START Material supplied

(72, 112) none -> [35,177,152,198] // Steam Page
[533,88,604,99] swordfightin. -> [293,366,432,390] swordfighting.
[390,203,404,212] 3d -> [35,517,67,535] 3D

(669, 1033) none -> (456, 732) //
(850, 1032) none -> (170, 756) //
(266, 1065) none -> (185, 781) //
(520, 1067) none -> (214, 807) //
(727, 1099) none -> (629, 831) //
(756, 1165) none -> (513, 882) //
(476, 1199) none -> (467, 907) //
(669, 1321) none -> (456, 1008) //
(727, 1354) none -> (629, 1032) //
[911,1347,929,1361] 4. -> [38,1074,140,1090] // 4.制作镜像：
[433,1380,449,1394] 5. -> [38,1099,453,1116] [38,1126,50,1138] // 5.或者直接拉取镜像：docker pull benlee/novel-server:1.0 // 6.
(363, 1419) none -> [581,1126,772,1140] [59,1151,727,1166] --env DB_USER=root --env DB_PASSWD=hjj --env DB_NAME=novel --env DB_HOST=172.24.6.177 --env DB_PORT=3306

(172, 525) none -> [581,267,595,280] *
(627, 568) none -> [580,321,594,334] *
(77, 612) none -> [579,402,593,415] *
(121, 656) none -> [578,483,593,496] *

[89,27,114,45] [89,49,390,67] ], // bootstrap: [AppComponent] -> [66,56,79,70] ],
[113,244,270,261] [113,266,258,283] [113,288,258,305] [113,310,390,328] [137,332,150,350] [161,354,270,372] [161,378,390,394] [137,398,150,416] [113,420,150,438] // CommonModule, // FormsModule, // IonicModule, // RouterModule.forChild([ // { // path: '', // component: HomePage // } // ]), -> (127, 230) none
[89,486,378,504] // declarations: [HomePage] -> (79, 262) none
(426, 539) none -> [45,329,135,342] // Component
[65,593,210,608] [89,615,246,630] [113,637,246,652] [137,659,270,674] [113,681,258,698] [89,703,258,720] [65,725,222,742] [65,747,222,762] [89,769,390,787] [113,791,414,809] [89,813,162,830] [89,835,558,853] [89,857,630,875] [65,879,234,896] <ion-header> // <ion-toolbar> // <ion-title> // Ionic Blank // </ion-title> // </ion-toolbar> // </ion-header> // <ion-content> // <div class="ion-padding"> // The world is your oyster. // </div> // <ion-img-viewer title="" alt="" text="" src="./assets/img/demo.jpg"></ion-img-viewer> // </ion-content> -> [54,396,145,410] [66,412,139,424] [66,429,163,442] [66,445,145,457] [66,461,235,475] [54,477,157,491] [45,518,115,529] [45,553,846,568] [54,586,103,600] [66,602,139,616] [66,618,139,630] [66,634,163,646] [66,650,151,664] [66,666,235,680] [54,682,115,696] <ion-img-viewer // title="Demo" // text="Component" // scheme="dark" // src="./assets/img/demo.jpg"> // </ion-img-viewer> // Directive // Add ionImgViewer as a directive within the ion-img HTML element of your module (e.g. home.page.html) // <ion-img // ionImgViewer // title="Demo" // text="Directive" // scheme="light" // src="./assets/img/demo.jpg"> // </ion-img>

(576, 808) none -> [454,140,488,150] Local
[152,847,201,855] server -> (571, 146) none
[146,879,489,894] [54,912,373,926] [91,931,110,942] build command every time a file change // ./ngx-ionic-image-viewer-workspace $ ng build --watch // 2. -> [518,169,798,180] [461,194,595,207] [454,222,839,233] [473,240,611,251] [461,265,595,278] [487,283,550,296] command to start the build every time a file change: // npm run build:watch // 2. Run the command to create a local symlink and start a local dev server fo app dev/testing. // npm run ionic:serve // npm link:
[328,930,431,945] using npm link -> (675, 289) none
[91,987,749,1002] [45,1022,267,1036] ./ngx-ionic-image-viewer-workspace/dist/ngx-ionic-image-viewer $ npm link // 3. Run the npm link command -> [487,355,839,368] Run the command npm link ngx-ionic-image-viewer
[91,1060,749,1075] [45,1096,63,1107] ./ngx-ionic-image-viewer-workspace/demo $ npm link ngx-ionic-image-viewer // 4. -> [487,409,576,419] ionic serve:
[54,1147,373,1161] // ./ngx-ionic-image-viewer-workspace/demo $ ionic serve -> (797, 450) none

END Material supplied

* Exercise goal: Retype the records above without changing a single word.

* Response area:
(72, 112) none -> [35,177,152,198] // Steam Page
[533,88,604,99] swordfightin. -> [293,366,432,390] swordfighting.
[390,203,404,212] 3d -> [35,517,67,535] 3D

(669, 1033) none -> (456, 732) //
(850, 1032) none -> (170, 756) //
(266, 1065) none -> (185, 781) //
(520, 1067) none -> (214, 807) //
(727, 1099) none -> (629, 831) //
(756, 1165) none -> (513, 882) //
(476, 1199) none -> (467, 907) //
(669, 1321) none -> (456, 1008) //
(727, 1354) none -> (629, 1032) //
[911,1347,929,1361] 4. -> [38,1074,140,1090] // 4.制作镜像：
[433,1380,449,1394] 5. -> [38,1099,453,1116] [38,1126,50,1138] // 5.或者直接拉取镜像：docker pull benlee/novel-server:1.0 // 6.
(363, 1419) none -> [581,1126,772,1140] [59,1151,727,1166] --env DB_USER=root --env DB_PASSWD=hjj --env DB_NAME=novel --env DB_HOST=172.24.6.177 --env DB_PORT=3306

(172, 525) none -> [581,267,595,280] *
(627, 568) none -> [580,321,594,334] *
(77, 612) none -> [579,402,593,415] *
(121, 656) none -> [578,483,593,496] *

[89,27,114,45] [89,49,390,67] ], // bootstrap: [AppComponent] -> [66,56,79,70] ],
[113,244,270,261] [113,266,258,283] [113,288,258,305] [113,310,390,328] [137,332,150,350] [161,354,270,372] [161,378,390,394] [137,398,150,416] [113,420,150,438] // CommonModule, // FormsModule, // IonicModule, // RouterModule.forChild([ // { // path: '', // component: HomePage // } // ]), -> (127, 230) none
[89,486,378,504] // declarations: [HomePage] -> (79, 262) none
(426, 539) none -> [45,329,135,342] // Component
[65,593,210,608] [89,615,246,630] [113,637,246,652] [137,659,270,674] [113,681,258,698] [89,703,258,720] [65,725,222,742] [65,747,222,762] [89,769,390,787] [113,791,414,809] [89,813,162,830] [89,835,558,853] [89,857,630,875] [65,879,234,896] <ion-header> // <ion-toolbar> // <ion-title> // Ionic Blank // </ion-title> // </ion-toolbar> // </ion-header> // <ion-content> // <div class="ion-padding"> // The world is your oyster. // </div> // <ion-img-viewer title="" alt="" text="" src="./assets/img/demo.jpg"></ion-img-viewer> // </ion-content> -> [54,396,145,410] [66,412,139,424] [66,429,163,442] [66,445,145,457] [66,461,235,475] [54,477,157,491] [45,518,115,529] [45,553,846,568] [54,586,103,600] [66,602,139,616] [66,618,139,630] [66,634,163,646] [66,650,151,664] [66,666,235,680] [54,682,115,696] <ion-img-viewer // title="Demo" // text="Component" // scheme="dark" // src="./assets/img/demo.jpg"> // </ion-img-viewer> // Directive // Add ionImgViewer as a directive within the ion-img HTML element of your module (e.g. home.page.html) // <ion-img // ionImgViewer // title="Demo" // text="Directive" // scheme="light" // src="./assets/img/demo.jpg"> // </ion-img>

(576, 808) none -> [454,140,488,150] Local
[152,847,201,855] server -> (571, 146) none
[146,879,489,894] [54,912,373,926] [91,931,110,942] build command every time a file change // ./ngx-ionic-image-viewer-workspace $ ng build --watch // 2. -> [518,169,798,180] [461,194,595,207] [454,222,839,233] [473,240,611,251] [461,265,595,278] [487,283,550,296] command to start the build every time a file change: // npm run build:watch // 2. Run the command to create a local symlink and start a local dev server fo app dev/testing. // npm run ionic:serve // npm link:
[328,930,431,945] using npm link -> (675, 289) none
[91,987,749,1002] [45,1022,267,1036] ./ngx-ionic-image-viewer-workspace/dist/ngx-ionic-image-viewer $ npm link // 3. Run the npm link command -> [487,355,839,368] Run the command npm link ngx-ionic-image-viewer
[91,1060,749,1075] [45,1096,63,1107] ./ngx-ionic-image-viewer-workspace/demo $ npm link ngx-ionic-image-viewer // 4. -> [487,409,576,419] ionic serve:
[54,1147,373,1161] // ./ngx-ionic-image-viewer-workspace/demo $ ionic serve -> (797, 450) none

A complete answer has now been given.